D. Morales v. WCAB (SD of Philadelphia)
D. Morales v. WCAB (SD of Philadelphia) - 110 C.D. 2017
| Pa. Commw. Ct. | Aug 30, 2017Background
- Claimant Diana Morales, a school bus driver, injured herself on January 6, 2012 while turning the bus wheel; Employer issued an NCP accepting left shoulder and cervical sprain/strain.
- Morales filed a Review Petition (incorrect description of injury), a Review Medical Treatment/Billing Petition (unpaid medical bills), and a Penalty Petition; Employer filed a Termination Petition asserting full recovery as of August 11, 2014.
- Testimony and depositions: Claimant and treating Dr. Sofia Lam (anesthesiology/physiology) asserted cervical disc pathology and radicular symptoms; Employer’s IME Dr. Gregory Tadduni (orthopedic surgeon) found chronic MRI changes, no acute radiculopathy, and no objective findings supporting ongoing disability.
- WCJ found Claimant not credible, credited Dr. Tadduni over Dr. Lam, denied the Review Petition and billing/penalty petitions, and granted Employer’s Termination Petition.
- The Board affirmed the WCJ on the Review and Termination petitions but the Commonwealth Court remanded solely to clarify whether chiropractic bills (Exhibit C-5) were properly submitted, unpaid, and if a penalty is warranted.
Issues
| Issue | Plaintiff's Argument | Defendant's Argument | Held |
|---|---|---|---|
| Whether Employer met burden to terminate benefits | Morales: WCJ/Board lacked reasoned findings; Employer expert incompetent to support termination because he disputed the accepted cervical injury | Employer: Dr. Tadduni competently opined Claimant recovered from accepted injuries and supported termination | Court: Affirmed termination — Dr. Tadduni’s opinion was competent and sufficient to show recovery |
| Credibility determinations of Claimant and treating physician | Morales: WCJ erred in discrediting her testimony and Dr. Lam without record support | Employer: WCJ properly weighed inconsistencies, prior history, and objective testing to reject Claimant and favor IME | Court: WCJ provided adequate reasons; credibility and weight are for WCJ, decision upheld |
| Whether medical bills (Dr. Abdalla/Dr. Lam) were properly submitted and unpaid | Morales: Bills were submitted and unpaid; WCJ failed to order payment and penalty | Employer: Denied any unpaid bills and contested sufficiency of submitted forms | Held: Remanded — unresolved record issue whether Exhibit C‑5 was timely/properly submitted and unpaid; WCJ must make findings and determine penalty liability |
| Whether WCJ/Board issued a reasoned decision per Section 422(a) | Morales: Decision not reasoned because it failed to address competency of Employer expert and other arguments | Employer: WCJ addressed and explained credibility, evidence, and expert opinions | Court: WCJ and Board rendered a reasoned decision as to review and termination claims; remand limited to billing submission issue |
Key Cases Cited
- Westmoreland County v. Workers’ Compensation Appeal Board (Fuller), 942 A.2d 213 (Pa. Cmwlth.) (employer’s expert must opine on recovery or absence of disabling findings to support termination)

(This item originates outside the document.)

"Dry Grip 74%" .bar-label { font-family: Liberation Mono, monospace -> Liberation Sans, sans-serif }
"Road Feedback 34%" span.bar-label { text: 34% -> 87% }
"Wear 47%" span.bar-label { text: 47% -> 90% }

- Jackson v. Workers’ Compensation Appeal Board (Resources for Human Development), 877 A.2d 498 (Pa. Cmwlth.) (employer doctor competent when, alternatively, he opines injury resolved)
- To v. Workers’ Compensation Appeal Board (Insaco, Inc.), 819 A.2d 1222 (Pa. Cmwlth.) (employer doctor’s skepticism of causation is acceptable if he opines claimant fully recovered)

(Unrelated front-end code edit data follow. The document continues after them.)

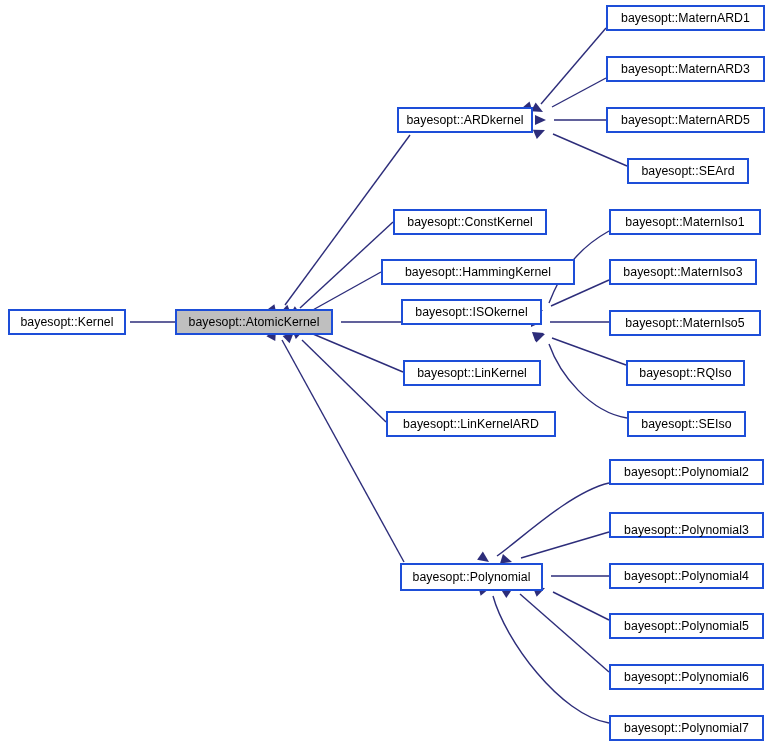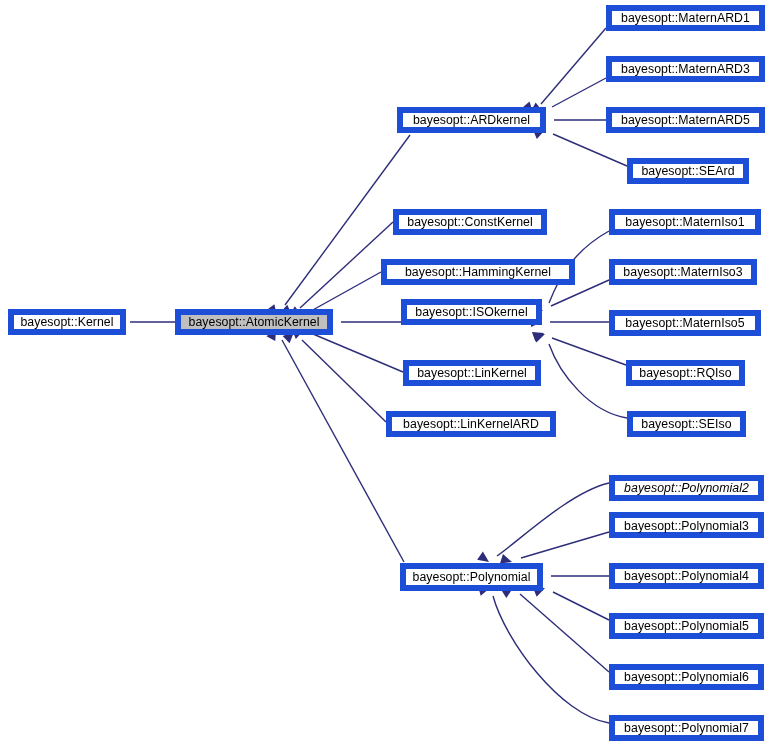"bayesopt::MaternARD1" .node-box { border: 6px solid #1d4ed8 -> 2px solid #1d4ed8 }
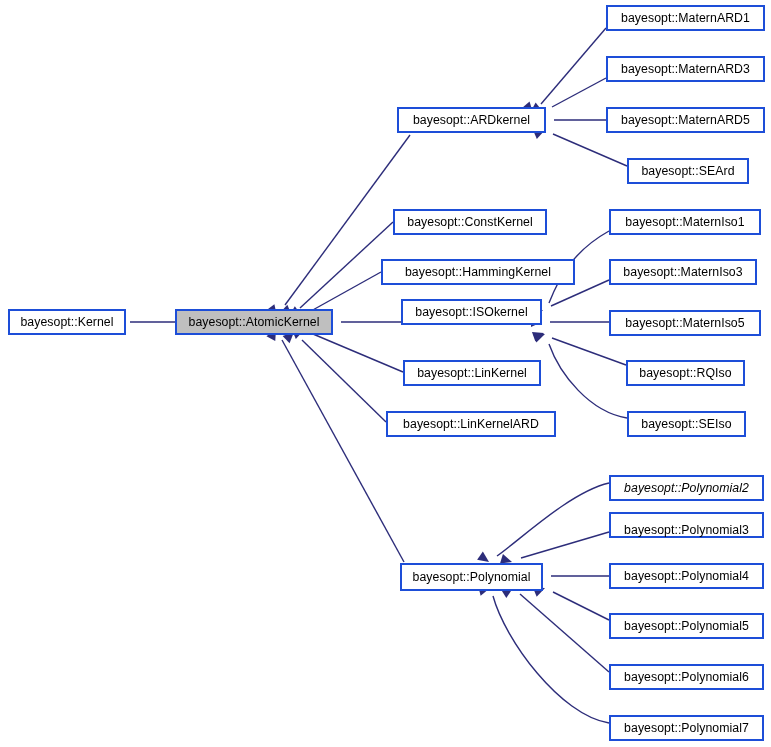"bayesopt::ARDkernel" div.node-box { width: 149px -> 136px }
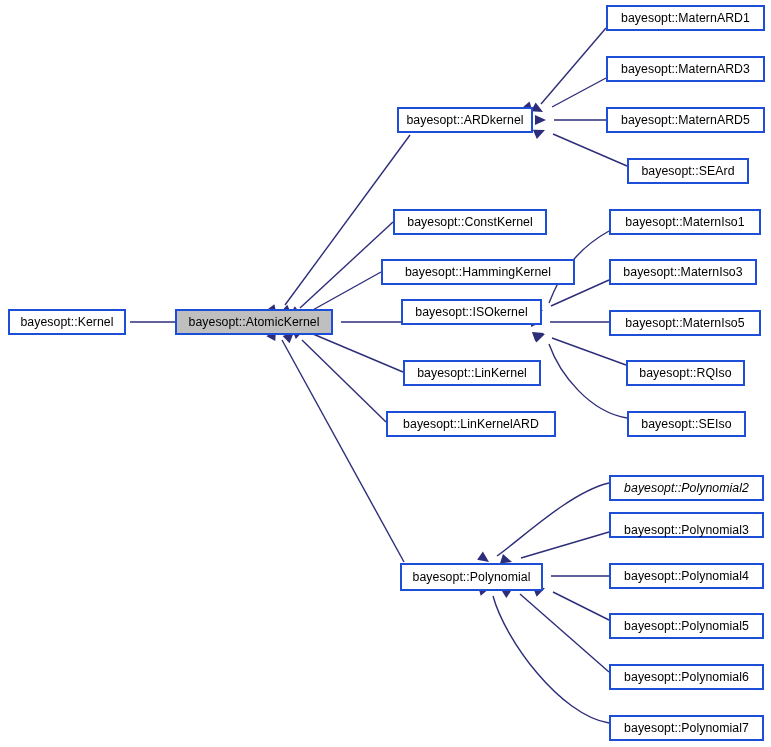"bayesopt::Polynomial2" div.node-box { font-style: italic -> none; top: 475px -> 459px }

- Hall v. Workers’ Compensation Appeal Board (America Service Group), 3 A.3d 734 (Pa. Cmwlth.) (focus is whether expert addresses accepted injury and recovery)
- Daniels v. Workers’ Compensation Appeal Board (Tristate Transport), 828 A.2d 1043 (Pa. 2003) (WCJ must render a reasoned decision and explain rejection of competent evidence)
- SCI‑Waymart v. Workers’ Compensation Appeal Board (Feldman), 766 A.2d 900 (Pa. Cmwlth.) (WCJ is exclusive arbiter of credibility and evidentiary weight)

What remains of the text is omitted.